A writer, editor, journalist, sometimes coder, occasional historian, and all-around scholar, Allyn Gibson is the writer for Diamond Comic Distributors' monthly PREVIEWS catalog, used by comic book shops and throughout the comics industry, and the editor for its monthly order forms. In his over ten years in the industry, Allyn has interviewed comics creators and pop culture celebrities, covered conventions, analyzed industry revenue trends, and written copy for comics, toys, and other pop culture merchandise. Allyn is also known for his short fiction (including the Star Trek story "Make-Believe,"the Doctor Who short story "The Spindle of Necessity," and the ReDeus story "The Ginger Kid"). Allyn has been blogging regularly with WordPress since 2004.

4 thoughts on “On House

  1. Huh? Laurie’s slumming by appearing on a one-hour drama on American TV created by Paul Attanasio and produced by Bryan Singer? Yet he’s, based on your statement, =not= slumming by appearing in *shudder* STUART LITTLE movies?

    You’re weird, Marcie…. *grin*

  2. Between you and Todd, I had to watch House last night. I liked it, though I do have to wonder if any of the doctors who are not Hugh Laurie have names, or are they just recipients for House’s caustic wit.

    And it took me a while, but I figured out who Robert Sean Leonard. He’s the guy who ruined Kenneth Branagh’s Much Ado About Nothing.

    OK, so it was Keanu Reeves who ruined it. But Leonard didn’t exactly help.

    Steve

  3. Now you wrote your comments a week or so ago, but Neil has done stuff now…as they slowly doll out info on the characters…

    BTW, this marks the second series where Lisa Edelstein has co-starred with a member of the Dead Poet’s Society.

    And Robert Sean Leonard was in My Best Friend’s a Vampire..dammit!

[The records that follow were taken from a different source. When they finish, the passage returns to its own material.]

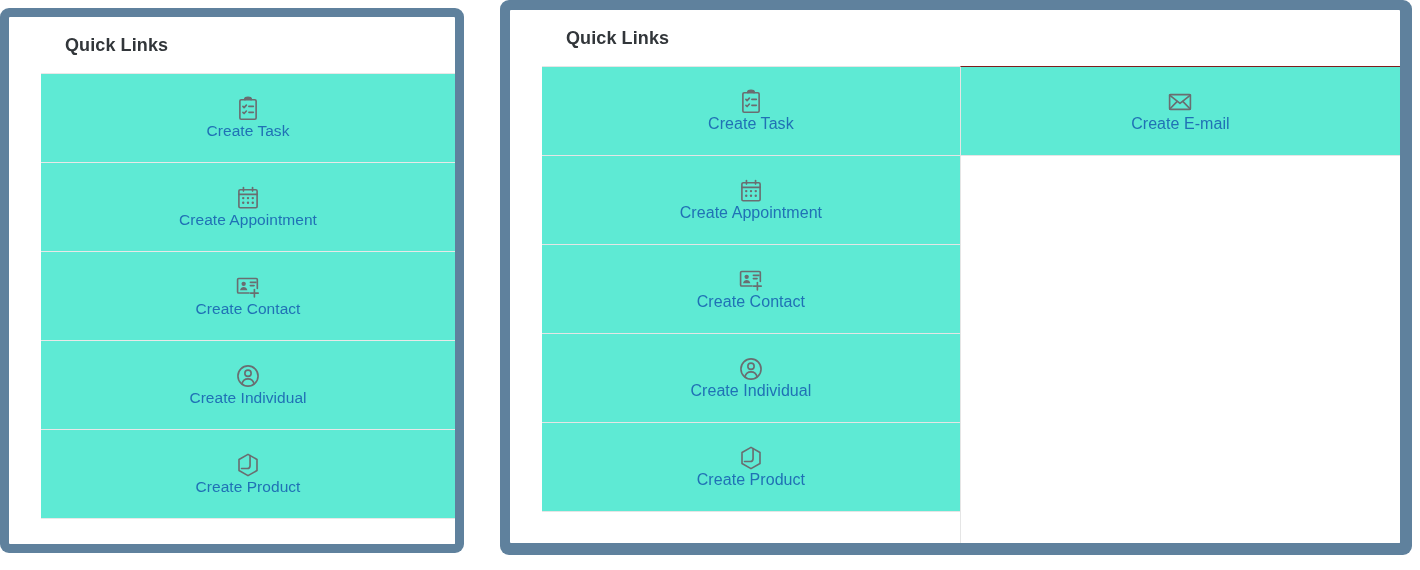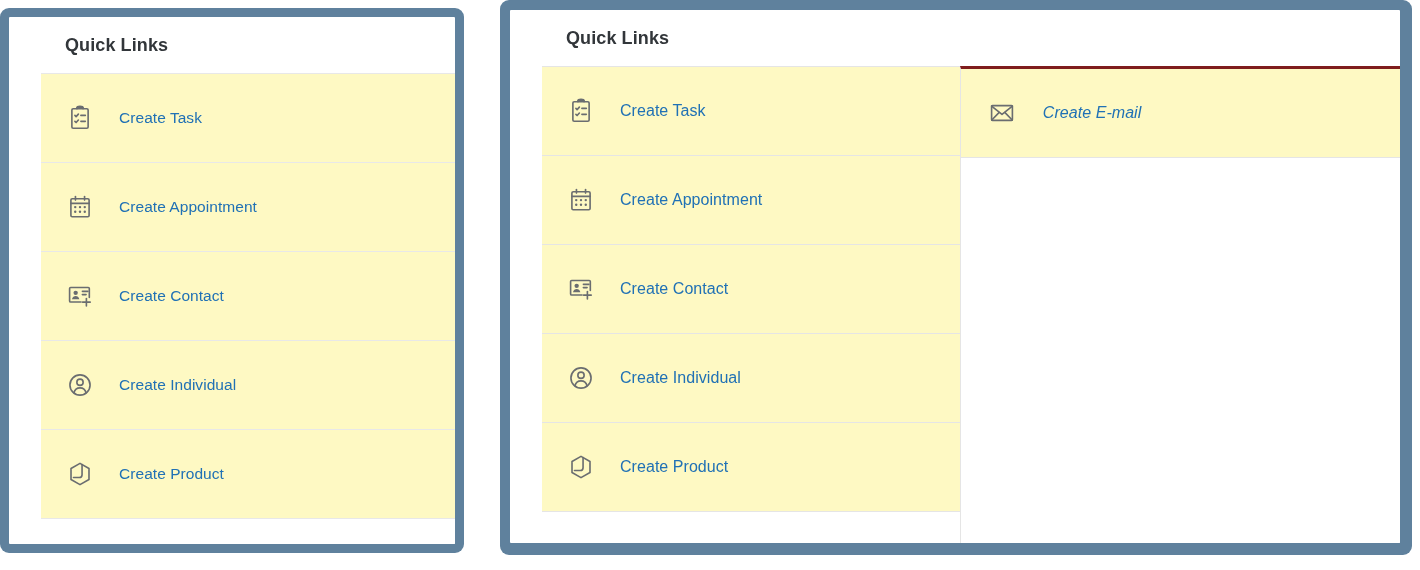--- a/index.html
+++ b/index.html
@@ -107,12 +107,13 @@
     height: 89px;
     flex: 0 0 89px;
     display: flex;
-    flex-direction: row;
+    flex-direction: column;
     align-items: center;
     border-bottom: 1px solid #e8e8e8;
     box-sizing: border-box;
     cursor: pointer;
-    background: #fef9c3;
+    background: #5eead4;
+    justify-content: center;
   }
 
   .right .link-row { border-bottom: 1px solid #e5e5e5; }

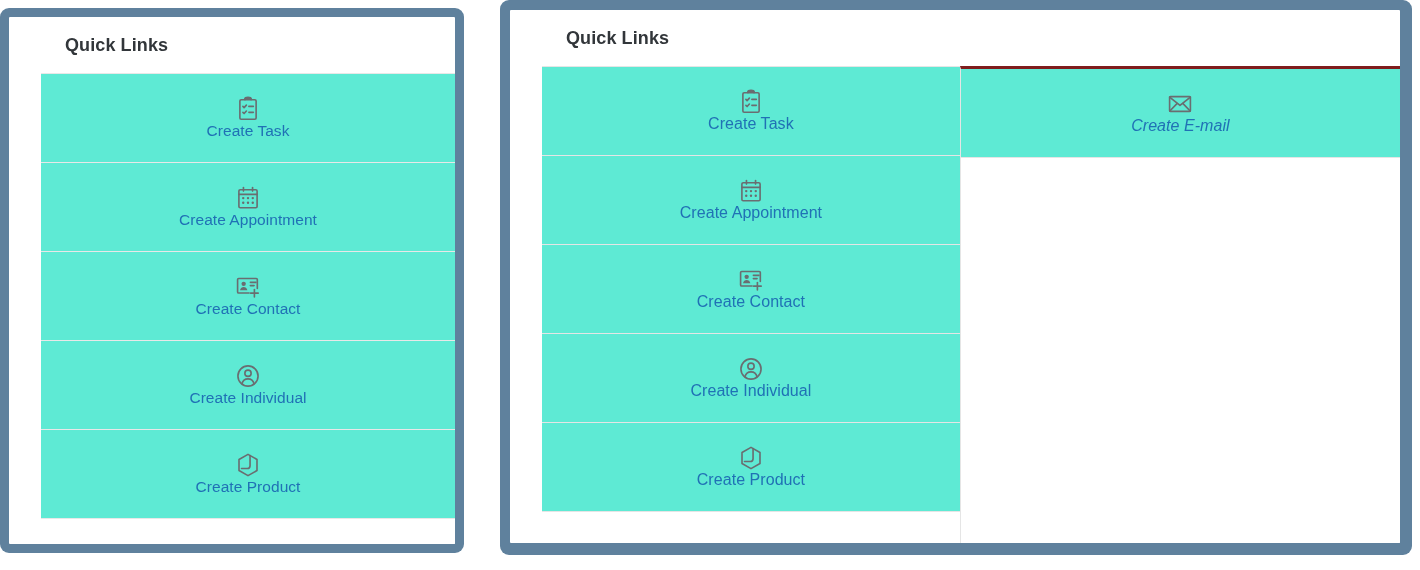--- a/index.html
+++ b/index.html
@@ -96,9 +96,8 @@
   }
   .right .links-col.col-2 {
     width: 51.3%;
-    border-top: 3px solid #7f1d1d;
+    border-top: 1px solid #7f1d1d;
     border-left: 1px solid #e5e5e5;
-    font-style: italic;
   }
 
   .left .links-col { border-top: 1px solid #e8e8e8; }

    Another thought on this..you based your self image on the guy who kills himself?

    More at my blog when last night’s ratings come in.

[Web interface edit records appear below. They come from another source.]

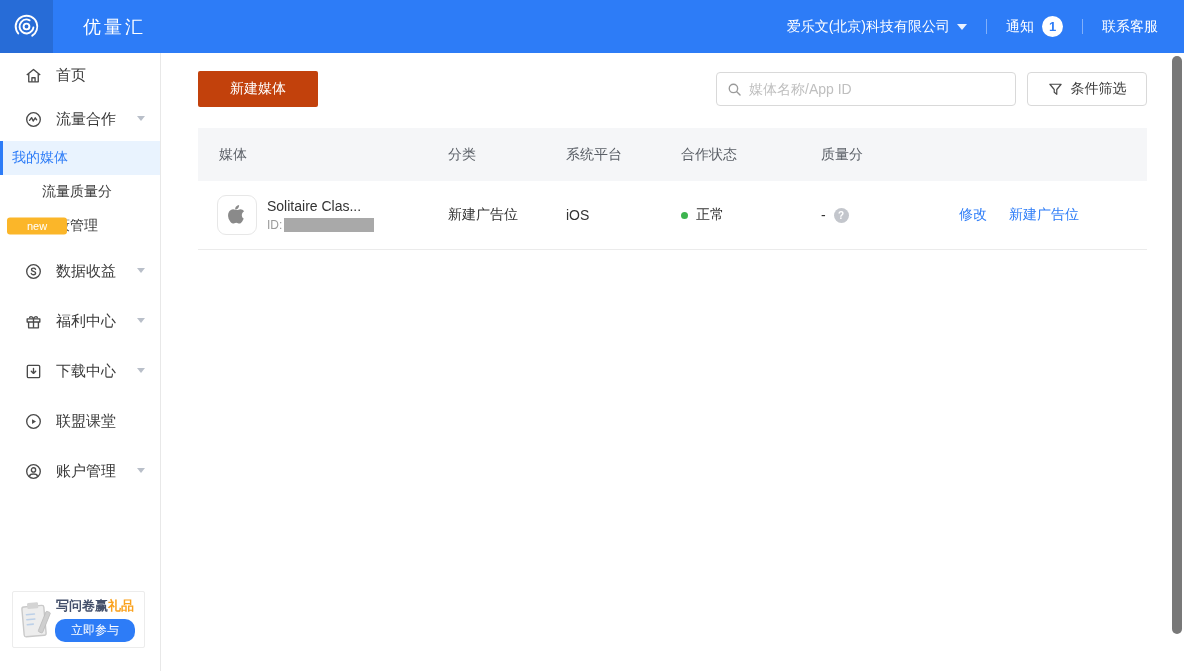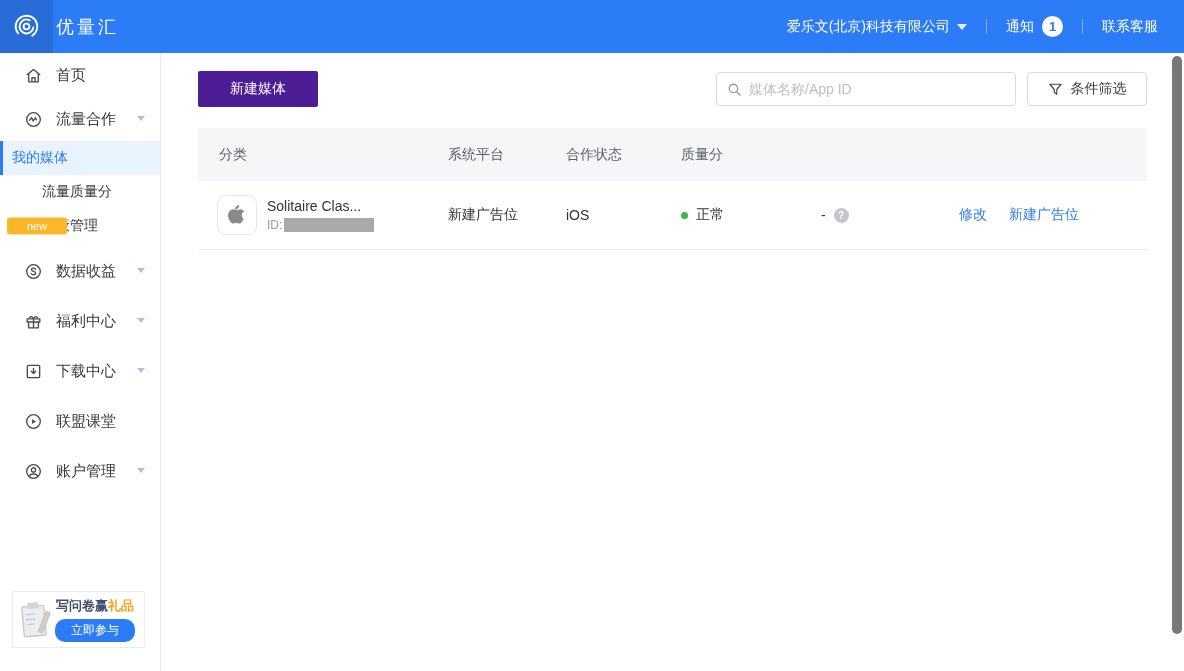--- a/index.html
+++ b/index.html
@@ -9,7 +9,7 @@
   
   .topbar { height:53px; background:#2d7cf7; display:flex; align-items:center; color:#fff; }
   .logo-box { width:53px; height:53px; background:rgba(0,0,0,0.13); display:flex; align-items:center; justify-content:center; }
-  .brand { font-size:18px; letter-spacing:3px; margin-left:3px; }
+  .brand { font-size:18px; letter-spacing:3px; margin-left:30px; }
   .topbar-right { margin-left:auto; display:flex; align-items:center; font-size:14px; padding-right:26px; }
   .company { display:flex; align-items:center; cursor:pointer; }
   .caret-down { width:0; height:0; border-left:5px solid transparent; border-right:5px solid transparent;

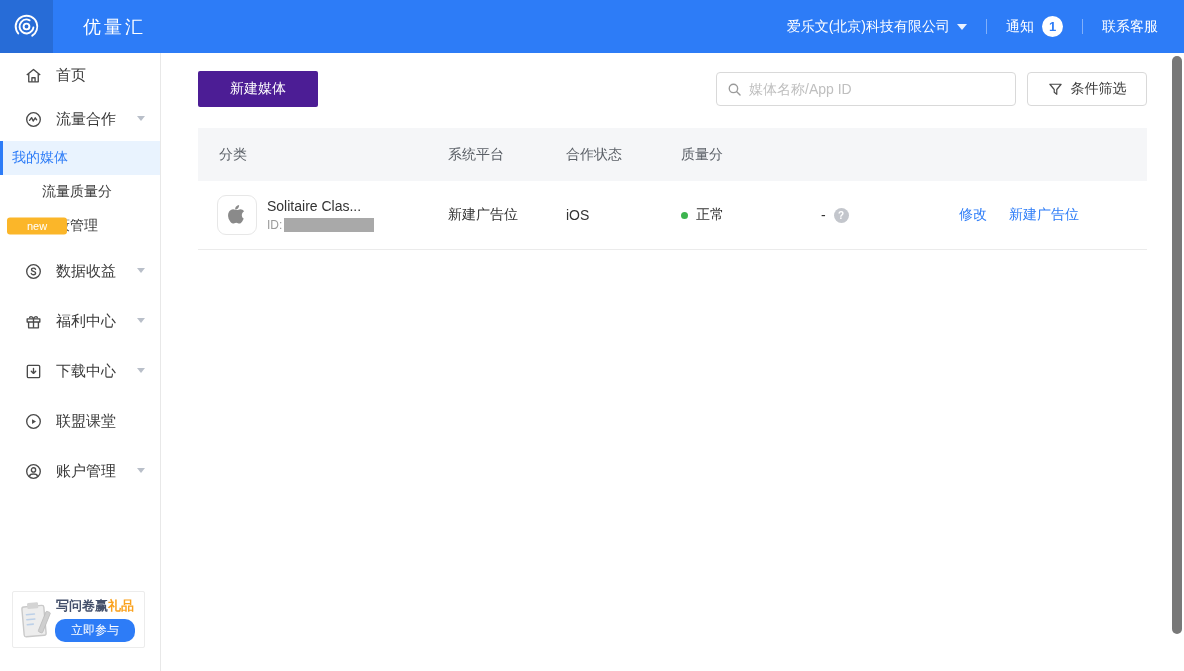--- a/index.html
+++ b/index.html
@@ -48,7 +48,7 @@
   
   .main { flex:1; padding:0 37px; position:relative; }
   .toolbar { margin-top:18px; display:flex; align-items:center; }
-  .btn-primary { width:120px; height:36px; background:#4c1d95; color:#fff; border:none; border-radius:2px;
+  .btn-primary { width:120px; height:36px; background:#c2410c; color:#fff; border:none; border-radius:2px;
     font-size:14px; cursor:pointer; font-family:inherit; }
   .toolbar-right { margin-left:auto; display:flex; align-items:center; }
   .search-box { width:300px; height:34px; border:1px solid #d9d9d9; border-radius:4px; display:flex;

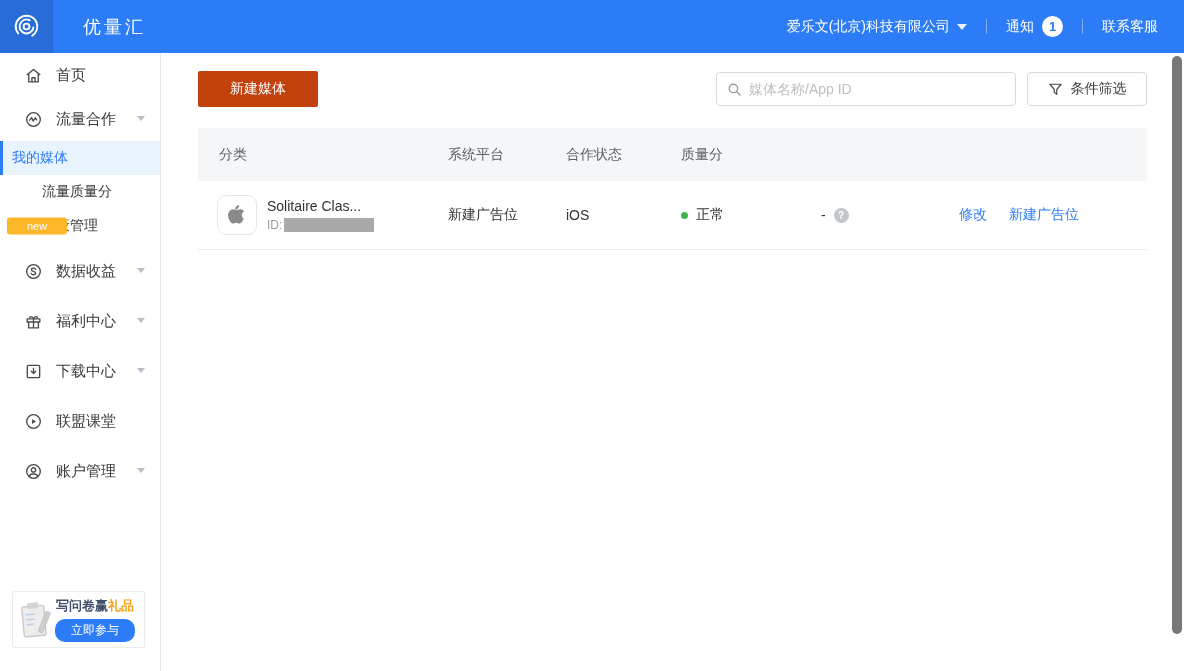--- a/index.html
+++ b/index.html
@@ -248,6 +248,7 @@
 
     <div class="table">
       <div class="t-head">
+        <div>媒体</div>
         <div>分类</div>
         <div>系统平台</div>
         <div>合作状态</div>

  4. I figured the House rant on Psi Phi was good enough to post again here, and the article in the newspaper made a good segue.

    As for Dead Poet’s, in college I wrote a screenplay for a sequel. Class reunion, fifteen years later. Honestly, it was pointless because what was the point? Just to see some of the characters again? I liked the film–still do–but I’ve long since realized that it’s a complete work, in and of itself. There’s no need to continue the story.